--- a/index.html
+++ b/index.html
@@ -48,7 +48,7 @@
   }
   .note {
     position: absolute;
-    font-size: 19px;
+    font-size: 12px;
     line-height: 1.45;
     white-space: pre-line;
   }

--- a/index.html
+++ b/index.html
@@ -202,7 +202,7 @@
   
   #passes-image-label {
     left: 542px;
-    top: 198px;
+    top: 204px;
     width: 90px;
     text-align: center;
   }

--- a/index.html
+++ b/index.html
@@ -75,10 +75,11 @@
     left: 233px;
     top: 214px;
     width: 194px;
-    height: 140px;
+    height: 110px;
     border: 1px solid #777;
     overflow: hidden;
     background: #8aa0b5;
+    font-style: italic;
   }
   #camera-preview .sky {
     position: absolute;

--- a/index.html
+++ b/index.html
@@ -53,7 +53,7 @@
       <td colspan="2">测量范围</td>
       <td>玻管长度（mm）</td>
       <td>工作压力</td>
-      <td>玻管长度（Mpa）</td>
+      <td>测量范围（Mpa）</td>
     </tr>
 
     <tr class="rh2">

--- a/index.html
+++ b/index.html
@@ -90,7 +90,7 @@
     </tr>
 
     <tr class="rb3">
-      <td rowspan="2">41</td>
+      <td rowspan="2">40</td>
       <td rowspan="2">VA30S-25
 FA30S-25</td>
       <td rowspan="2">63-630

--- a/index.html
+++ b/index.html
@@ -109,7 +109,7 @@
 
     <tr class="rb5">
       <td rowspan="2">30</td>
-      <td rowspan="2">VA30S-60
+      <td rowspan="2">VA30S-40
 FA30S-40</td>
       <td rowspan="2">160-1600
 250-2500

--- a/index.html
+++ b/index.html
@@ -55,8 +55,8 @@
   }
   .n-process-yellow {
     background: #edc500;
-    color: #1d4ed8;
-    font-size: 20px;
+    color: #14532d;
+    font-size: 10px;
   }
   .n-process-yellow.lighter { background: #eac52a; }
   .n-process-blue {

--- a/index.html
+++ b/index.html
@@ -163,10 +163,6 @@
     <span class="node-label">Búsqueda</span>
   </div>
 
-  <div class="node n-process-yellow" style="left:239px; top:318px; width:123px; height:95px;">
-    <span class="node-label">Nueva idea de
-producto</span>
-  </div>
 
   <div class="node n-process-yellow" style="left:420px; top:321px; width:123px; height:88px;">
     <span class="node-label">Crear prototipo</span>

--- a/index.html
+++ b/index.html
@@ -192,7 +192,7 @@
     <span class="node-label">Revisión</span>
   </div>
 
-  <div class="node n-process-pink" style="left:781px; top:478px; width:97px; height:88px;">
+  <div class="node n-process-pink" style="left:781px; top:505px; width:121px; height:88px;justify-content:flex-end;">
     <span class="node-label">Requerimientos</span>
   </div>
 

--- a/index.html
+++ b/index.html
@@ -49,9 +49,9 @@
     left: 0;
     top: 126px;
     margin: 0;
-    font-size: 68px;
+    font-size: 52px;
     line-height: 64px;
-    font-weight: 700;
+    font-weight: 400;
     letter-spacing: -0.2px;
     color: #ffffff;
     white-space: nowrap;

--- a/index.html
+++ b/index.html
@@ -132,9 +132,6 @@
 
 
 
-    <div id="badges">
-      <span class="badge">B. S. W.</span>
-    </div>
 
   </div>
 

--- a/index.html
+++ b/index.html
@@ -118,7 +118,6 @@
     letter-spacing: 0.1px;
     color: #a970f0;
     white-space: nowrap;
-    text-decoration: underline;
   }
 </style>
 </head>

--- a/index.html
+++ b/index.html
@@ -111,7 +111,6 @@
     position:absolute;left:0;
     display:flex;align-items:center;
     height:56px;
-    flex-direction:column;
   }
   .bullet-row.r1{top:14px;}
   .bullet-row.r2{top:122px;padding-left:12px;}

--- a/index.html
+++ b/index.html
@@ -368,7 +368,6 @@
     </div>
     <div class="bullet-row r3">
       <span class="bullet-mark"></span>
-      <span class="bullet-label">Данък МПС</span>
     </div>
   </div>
┄┄┄┄┄┄┄┄┄┄
__Exercise instructions__:
An exact copy of every record is needed; write it out in full.

__Worked solution__:
--- a/index.html
+++ b/index.html
@@ -48,7 +48,7 @@
   }
   .note {
     position: absolute;
-    font-size: 19px;
+    font-size: 12px;
     line-height: 1.45;
     white-space: pre-line;
   }

--- a/index.html
+++ b/index.html
@@ -202,7 +202,7 @@
   
   #passes-image-label {
     left: 542px;
-    top: 198px;
+    top: 204px;
     width: 90px;
     text-align: center;
   }

--- a/index.html
+++ b/index.html
@@ -75,10 +75,11 @@
     left: 233px;
     top: 214px;
     width: 194px;
-    height: 140px;
+    height: 110px;
     border: 1px solid #777;
     overflow: hidden;
     background: #8aa0b5;
+    font-style: italic;
   }
   #camera-preview .sky {
     position: absolute;

--- a/index.html
+++ b/index.html
@@ -53,7 +53,7 @@
       <td colspan="2">测量范围</td>
       <td>玻管长度（mm）</td>
       <td>工作压力</td>
-      <td>玻管长度（Mpa）</td>
+      <td>测量范围（Mpa）</td>
     </tr>
 
     <tr class="rh2">

--- a/index.html
+++ b/index.html
@@ -90,7 +90,7 @@
     </tr>
 
     <tr class="rb3">
-      <td rowspan="2">41</td>
+      <td rowspan="2">40</td>
       <td rowspan="2">VA30S-25
 FA30S-25</td>
       <td rowspan="2">63-630

--- a/index.html
+++ b/index.html
@@ -109,7 +109,7 @@
 
     <tr class="rb5">
       <td rowspan="2">30</td>
-      <td rowspan="2">VA30S-60
+      <td rowspan="2">VA30S-40
 FA30S-40</td>
       <td rowspan="2">160-1600
 250-2500

--- a/index.html
+++ b/index.html
@@ -55,8 +55,8 @@
   }
   .n-process-yellow {
     background: #edc500;
-    color: #1d4ed8;
-    font-size: 20px;
+    color: #14532d;
+    font-size: 10px;
   }
   .n-process-yellow.lighter { background: #eac52a; }
   .n-process-blue {

--- a/index.html
+++ b/index.html
@@ -163,10 +163,6 @@
     <span class="node-label">Búsqueda</span>
   </div>
 
-  <div class="node n-process-yellow" style="left:239px; top:318px; width:123px; height:95px;">
-    <span class="node-label">Nueva idea de
-producto</span>
-  </div>
 
   <div class="node n-process-yellow" style="left:420px; top:321px; width:123px; height:88px;">
     <span class="node-label">Crear prototipo</span>

--- a/index.html
+++ b/index.html
@@ -192,7 +192,7 @@
     <span class="node-label">Revisión</span>
   </div>
 
-  <div class="node n-process-pink" style="left:781px; top:478px; width:97px; height:88px;">
+  <div class="node n-process-pink" style="left:781px; top:505px; width:121px; height:88px;justify-content:flex-end;">
     <span class="node-label">Requerimientos</span>
   </div>
 

--- a/index.html
+++ b/index.html
@@ -49,9 +49,9 @@
     left: 0;
     top: 126px;
     margin: 0;
-    font-size: 68px;
+    font-size: 52px;
     line-height: 64px;
-    font-weight: 700;
+    font-weight: 400;
     letter-spacing: -0.2px;
     color: #ffffff;
     white-space: nowrap;

--- a/index.html
+++ b/index.html
@@ -132,9 +132,6 @@
 
 
 
-    <div id="badges">
-      <span class="badge">B. S. W.</span>
-    </div>
 
   </div>
 

--- a/index.html
+++ b/index.html
@@ -118,7 +118,6 @@
     letter-spacing: 0.1px;
     color: #a970f0;
     white-space: nowrap;
-    text-decoration: underline;
   }
 </style>
 </head>

--- a/index.html
+++ b/index.html
@@ -111,7 +111,6 @@
     position:absolute;left:0;
     display:flex;align-items:center;
     height:56px;
-    flex-direction:column;
   }
   .bullet-row.r1{top:14px;}
   .bullet-row.r2{top:122px;padding-left:12px;}

--- a/index.html
+++ b/index.html
@@ -368,7 +368,6 @@
     </div>
     <div class="bullet-row r3">
       <span class="bullet-mark"></span>
-      <span class="bullet-label">Данък МПС</span>
     </div>
   </div>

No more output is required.